* **Instructions for the task**:
Look through the material below and report every line that includes "Хватит".

====== Records for this task

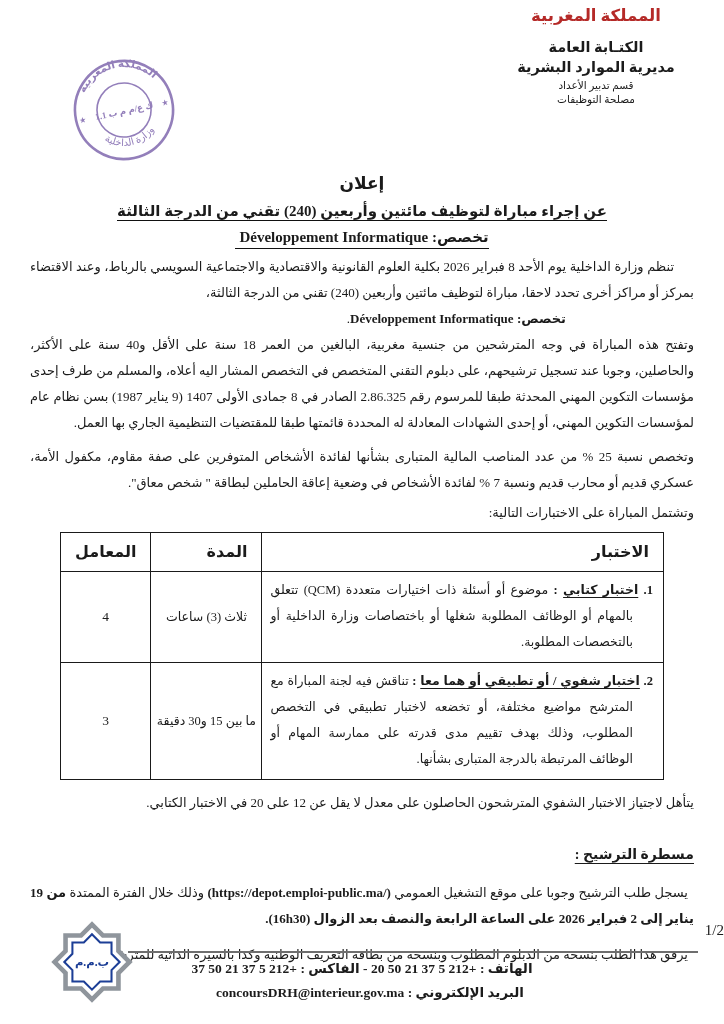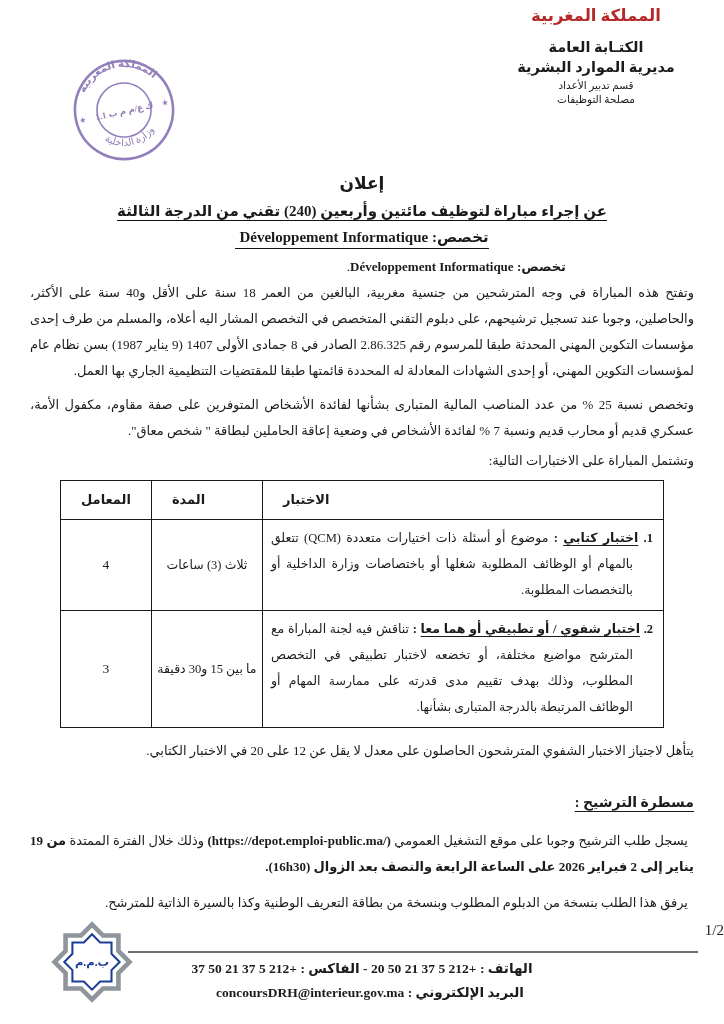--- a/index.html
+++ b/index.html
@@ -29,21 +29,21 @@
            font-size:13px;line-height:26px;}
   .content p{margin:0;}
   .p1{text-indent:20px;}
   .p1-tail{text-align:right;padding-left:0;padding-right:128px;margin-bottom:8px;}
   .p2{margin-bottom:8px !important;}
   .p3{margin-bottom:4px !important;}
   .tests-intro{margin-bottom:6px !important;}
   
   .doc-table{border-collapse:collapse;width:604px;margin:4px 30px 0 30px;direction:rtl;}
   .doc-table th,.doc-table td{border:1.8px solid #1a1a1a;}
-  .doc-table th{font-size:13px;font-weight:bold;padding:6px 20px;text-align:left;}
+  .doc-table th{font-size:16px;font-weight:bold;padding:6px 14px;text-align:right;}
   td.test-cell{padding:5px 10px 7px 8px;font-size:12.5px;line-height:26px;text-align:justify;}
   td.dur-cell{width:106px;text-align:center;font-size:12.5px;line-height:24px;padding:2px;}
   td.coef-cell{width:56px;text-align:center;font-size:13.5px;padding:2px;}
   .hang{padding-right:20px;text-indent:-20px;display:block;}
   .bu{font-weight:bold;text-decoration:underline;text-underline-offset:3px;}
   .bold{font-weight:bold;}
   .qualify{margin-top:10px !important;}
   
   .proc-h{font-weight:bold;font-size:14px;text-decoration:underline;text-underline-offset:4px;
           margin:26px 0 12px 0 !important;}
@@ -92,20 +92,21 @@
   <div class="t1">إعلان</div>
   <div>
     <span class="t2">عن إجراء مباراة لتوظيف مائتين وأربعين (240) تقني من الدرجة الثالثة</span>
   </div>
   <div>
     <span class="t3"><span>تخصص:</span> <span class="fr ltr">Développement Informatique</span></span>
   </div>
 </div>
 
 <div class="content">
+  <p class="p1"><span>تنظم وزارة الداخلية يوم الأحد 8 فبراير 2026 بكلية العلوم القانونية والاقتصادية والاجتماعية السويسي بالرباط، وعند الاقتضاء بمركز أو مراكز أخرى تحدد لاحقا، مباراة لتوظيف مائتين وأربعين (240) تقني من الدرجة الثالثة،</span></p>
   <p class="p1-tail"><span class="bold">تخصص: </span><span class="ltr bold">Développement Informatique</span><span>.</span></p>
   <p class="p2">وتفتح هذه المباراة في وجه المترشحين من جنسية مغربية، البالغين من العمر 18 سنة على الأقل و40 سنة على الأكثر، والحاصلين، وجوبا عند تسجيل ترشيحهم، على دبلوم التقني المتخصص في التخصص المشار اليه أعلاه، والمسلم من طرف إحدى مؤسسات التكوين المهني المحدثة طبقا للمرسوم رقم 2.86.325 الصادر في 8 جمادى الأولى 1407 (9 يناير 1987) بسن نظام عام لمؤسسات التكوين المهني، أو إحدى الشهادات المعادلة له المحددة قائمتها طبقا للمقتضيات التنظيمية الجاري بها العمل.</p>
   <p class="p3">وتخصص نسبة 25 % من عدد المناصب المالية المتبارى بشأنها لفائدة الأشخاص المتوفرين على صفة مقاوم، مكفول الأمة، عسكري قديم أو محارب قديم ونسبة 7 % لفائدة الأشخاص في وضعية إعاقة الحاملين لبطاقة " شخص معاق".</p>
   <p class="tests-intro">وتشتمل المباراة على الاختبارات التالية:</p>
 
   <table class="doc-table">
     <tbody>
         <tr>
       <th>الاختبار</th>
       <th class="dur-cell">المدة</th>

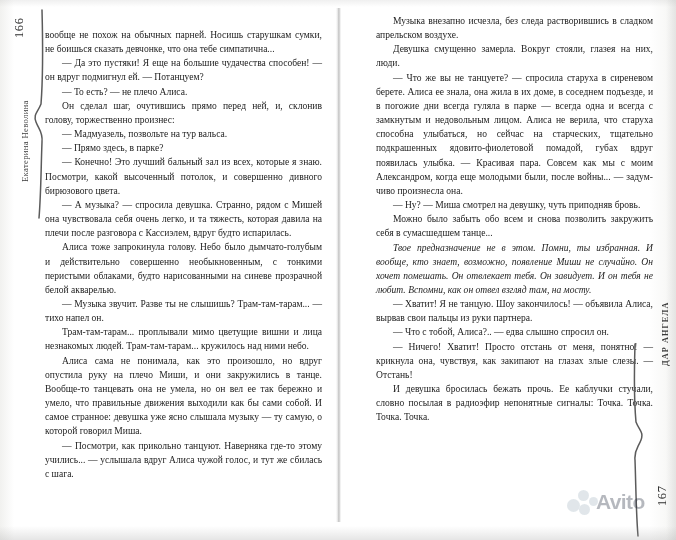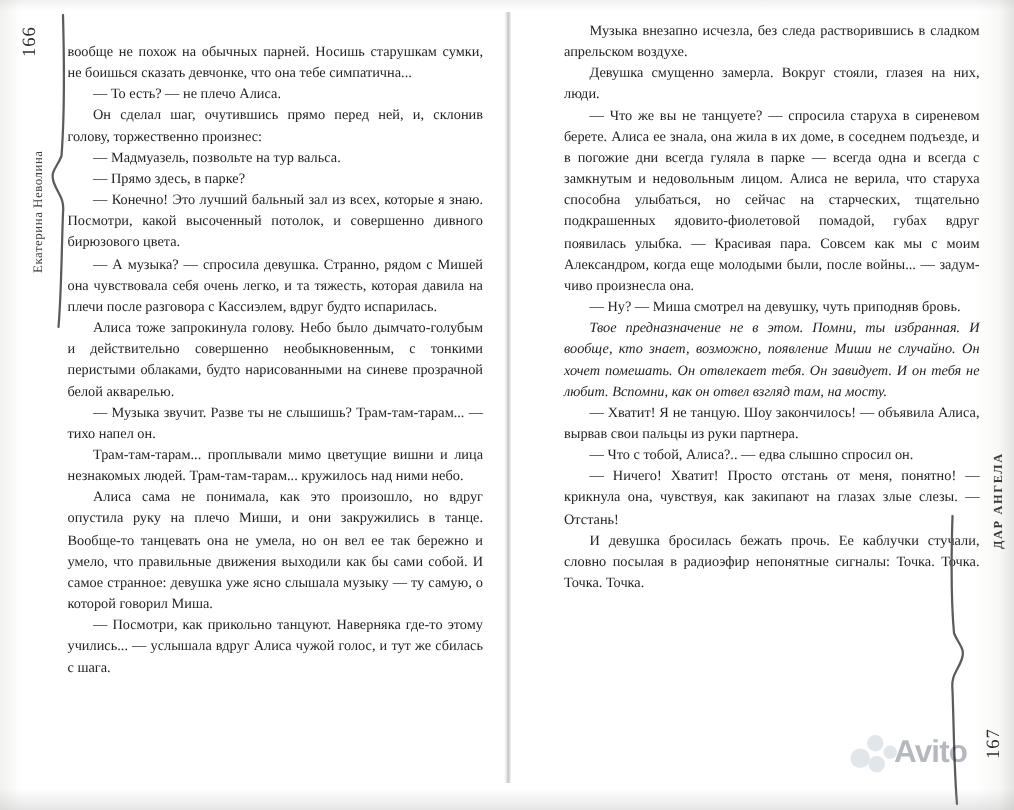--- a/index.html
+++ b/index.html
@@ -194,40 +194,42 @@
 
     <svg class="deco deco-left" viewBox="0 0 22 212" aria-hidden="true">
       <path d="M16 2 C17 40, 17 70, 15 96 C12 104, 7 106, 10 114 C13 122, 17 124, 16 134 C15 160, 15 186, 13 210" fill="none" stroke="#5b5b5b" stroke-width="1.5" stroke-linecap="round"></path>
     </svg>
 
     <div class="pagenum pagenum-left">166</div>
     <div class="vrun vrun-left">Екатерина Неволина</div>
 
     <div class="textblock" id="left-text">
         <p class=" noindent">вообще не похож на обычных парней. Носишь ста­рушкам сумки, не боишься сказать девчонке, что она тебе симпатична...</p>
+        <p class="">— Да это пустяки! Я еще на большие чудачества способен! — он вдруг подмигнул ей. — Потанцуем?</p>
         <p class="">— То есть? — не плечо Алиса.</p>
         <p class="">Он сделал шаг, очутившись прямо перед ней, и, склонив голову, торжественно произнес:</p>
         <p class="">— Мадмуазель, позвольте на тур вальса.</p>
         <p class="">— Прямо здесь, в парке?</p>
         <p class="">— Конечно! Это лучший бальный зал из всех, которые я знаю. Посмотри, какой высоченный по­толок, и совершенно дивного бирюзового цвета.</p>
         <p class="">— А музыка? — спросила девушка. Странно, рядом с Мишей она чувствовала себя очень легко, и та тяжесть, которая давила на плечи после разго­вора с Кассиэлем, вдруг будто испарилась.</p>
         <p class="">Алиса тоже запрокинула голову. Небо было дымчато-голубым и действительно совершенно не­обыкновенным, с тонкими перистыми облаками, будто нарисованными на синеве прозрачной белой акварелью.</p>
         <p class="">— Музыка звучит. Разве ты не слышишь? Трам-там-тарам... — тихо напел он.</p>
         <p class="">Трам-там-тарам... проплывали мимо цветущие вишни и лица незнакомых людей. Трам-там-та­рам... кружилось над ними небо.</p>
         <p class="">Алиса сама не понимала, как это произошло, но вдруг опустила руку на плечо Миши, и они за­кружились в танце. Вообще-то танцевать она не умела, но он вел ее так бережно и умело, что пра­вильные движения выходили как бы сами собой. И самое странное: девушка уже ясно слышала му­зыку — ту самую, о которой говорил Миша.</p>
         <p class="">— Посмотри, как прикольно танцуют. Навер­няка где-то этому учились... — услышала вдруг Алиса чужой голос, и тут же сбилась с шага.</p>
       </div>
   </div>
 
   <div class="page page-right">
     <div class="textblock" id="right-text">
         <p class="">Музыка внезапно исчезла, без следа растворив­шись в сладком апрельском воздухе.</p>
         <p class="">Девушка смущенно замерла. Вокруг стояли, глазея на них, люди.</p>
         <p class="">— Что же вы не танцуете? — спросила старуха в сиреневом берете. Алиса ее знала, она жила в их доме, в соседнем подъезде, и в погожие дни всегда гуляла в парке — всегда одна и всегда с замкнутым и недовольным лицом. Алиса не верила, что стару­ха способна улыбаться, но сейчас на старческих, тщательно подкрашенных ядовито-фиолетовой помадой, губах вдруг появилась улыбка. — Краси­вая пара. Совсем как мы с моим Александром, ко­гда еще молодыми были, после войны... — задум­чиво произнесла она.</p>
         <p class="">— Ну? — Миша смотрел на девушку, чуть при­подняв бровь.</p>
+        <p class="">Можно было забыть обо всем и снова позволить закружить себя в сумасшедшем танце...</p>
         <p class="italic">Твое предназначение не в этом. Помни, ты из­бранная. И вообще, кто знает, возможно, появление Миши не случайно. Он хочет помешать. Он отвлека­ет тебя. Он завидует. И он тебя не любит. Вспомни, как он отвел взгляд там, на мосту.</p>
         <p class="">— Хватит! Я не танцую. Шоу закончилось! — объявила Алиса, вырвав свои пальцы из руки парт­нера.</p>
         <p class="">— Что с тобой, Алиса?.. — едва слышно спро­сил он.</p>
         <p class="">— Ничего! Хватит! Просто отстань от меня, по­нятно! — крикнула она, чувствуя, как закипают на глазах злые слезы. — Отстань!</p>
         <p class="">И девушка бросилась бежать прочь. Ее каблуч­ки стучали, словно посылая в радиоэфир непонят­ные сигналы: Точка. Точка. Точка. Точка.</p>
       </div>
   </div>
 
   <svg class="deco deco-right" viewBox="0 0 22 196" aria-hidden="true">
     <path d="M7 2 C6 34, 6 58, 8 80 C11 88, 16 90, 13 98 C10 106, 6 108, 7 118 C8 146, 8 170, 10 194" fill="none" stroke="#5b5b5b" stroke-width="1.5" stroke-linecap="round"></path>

============

* **Task solution**:
         <p class="">— Хватит! Я не танцую. Шоу закончилось! — объявила Алиса, вырвав свои пальцы из руки парт­нера.</p>
         <p class="">— Ничего! Хватит! Просто отстань от меня, по­нятно! — крикнула она, чувствуя, как закипают на глазах злые слезы. — Отстань!</p>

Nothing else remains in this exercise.